The Bolshoi wasn’t all that
bolshie, however, as this union was one of the very few which supported the
capitalist, war-fighting provisional government and was hostile to the Bolshevik-led
workers’ soviets. Anti-Bolshevik
factions in the Bolshoi administration were replaced after the October
revolution, however, and the Bolshoi remained in operation throughout the
Bolshevik era despite a vigorous public debate about using fuel, food and other
scarce resources to keep the aristocratic arts humming whilst labourers starved
during a time of debilitating counter-revolutionary civil war, invasion, blockade
and famine.
The Bolsheviks’ education and
culture minister (the People’s Commissar for Enlightenment), Anatoly
Lunacharsky, was the Bolshoi’s most energetic defender, ensuring food rations
were supplied, wood was obtained for heating and that silk and leather ballet
pumps (five hundred a season) were procured.
The Bolshoi’s other
influential champion was the Bolshevik and government leader, Vladimir Lenin,
who, in battles with didactic ‘agit-prop’ advocates who wanted a thorough
proletarianisation of culture, cooled their premature cultural fever by calmly
arguing that ‘it is too early yet to put the bourgeois artistic heritage in an
archive’. Like Trotsky, Lenin saw that
cultural revolution is a slow, organic process taking decades, if not centuries.
Still, experimentation was now
on the Bolshoi agenda. Traditional repertoire
mixed it with modernist ballets (almost-nude dances set to avant-garde scores
by Scriabin), ballet-operas about soccer (including one by Dimitri
Shostakovich, a political and cultural revolutionary, fan of American jazz and
blues, and soccer fanatic) and populist ballet-circus hybrids. Dozens of Bolshoi orchestra members decamped
to Persimfans, the egalitarian orchestra that played without a conductor.
Despite Morrison’s obligatory anti-Bolshevik
sentiments (Lenin’s “pseudo-Marxist political posturing” behind his “utopian
fantasy” was “destined for tragedy” gives you the general idea), he unearths no
horror tales of Bolshevik censorship or repression of the Bolshoi. Indeed, Morrison has to agree with one critic
that “the revolution [for all the suffering it induced – sic], was a free-for-all for creative experiment” for at least a
decade after the Bolshevik revolution, and even into the early Stalinist 1930s,
when “fear did not yet hang in the air” during artistic debates.
It was only after Lenin’s
death, Trotsky’s political defeat and Lunacharsky’s removal to a diplomatic
posting that grey Stalinist political conformity, censorship and terror
descended on the Bolshoi. The classics
were deemed safe (Tchaikovsky’s Swan Lake
was a hardy perennial) but new works were politically sensitive and were
repeatedly sent back for extensive ideological repairs. Major composers such as Shostakovich, Prokofiev
and Khachaturian all fought bruising, frustrating and potentially lethal battles
with Stalin’s censors. Meanwhile,
members of Stalin’s entourage helped themselves to pretty young ballerinas.

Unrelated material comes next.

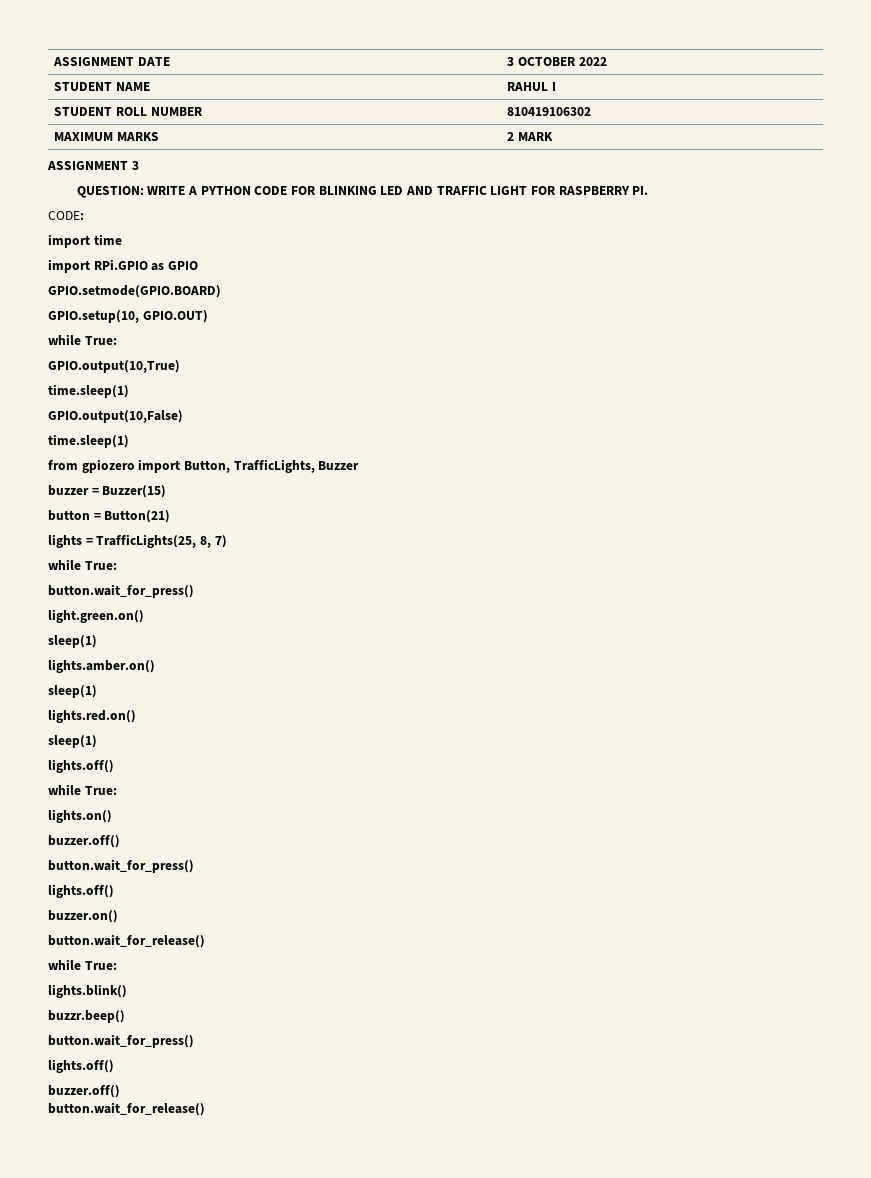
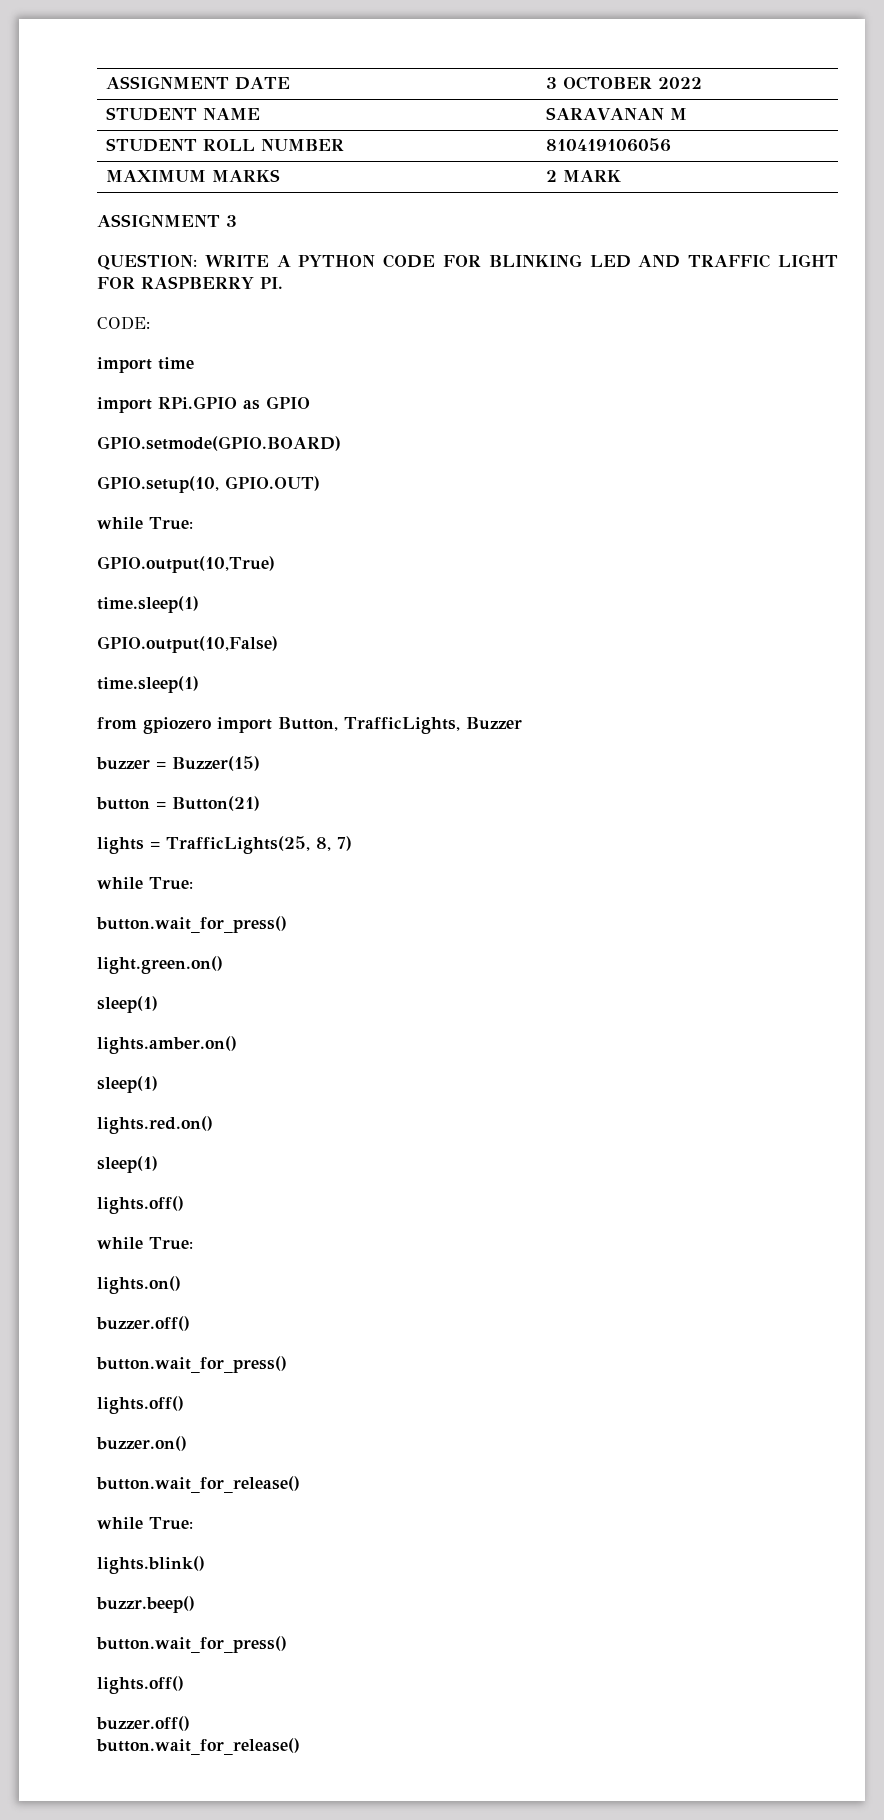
- STUDENT NAME | RAHUL I
+ STUDENT NAME | SARAVANAN M
- STUDENT ROLL NUMBER | 810419106302
+ STUDENT ROLL NUMBER | 810419106056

The post-Stalin Soviet era was
freer but some malign traditions persisted.
Celebrity dancers could still be groped by a drunken Premier Brezhnev in
the back of his limousine whilst a Béla Bartók expressionist ballet was
menacingly critiqued for its ‘anti-socialist-realism’. In Putin’s post-Soviet Russia, a ballet scene
involving a drunken priest from his adored Russian Orthodox Church had to be excised. As a despondent Bolshoi ballet master lamented
in 2015, ‘there was censorship; there still is’.
The Bolshoi’s artists’ unions
are today headed by Bolshoi administrators; corruption is rife (bribes are paid
for auditions or prime roles); ‘claques’ (“professional audience members” who
offer demonstrative applause for selected dancers in exchange for $1,500
tickets which they resell) get staggeringly rich; and the principal dancer in
2013 organises an acid attack on the artistic director for passing over his
ballerina girlfriend for plum roles - just another day at the ballet. The brief Bolshevik interregnum of artistic
freedom and political grace is looking better all the time.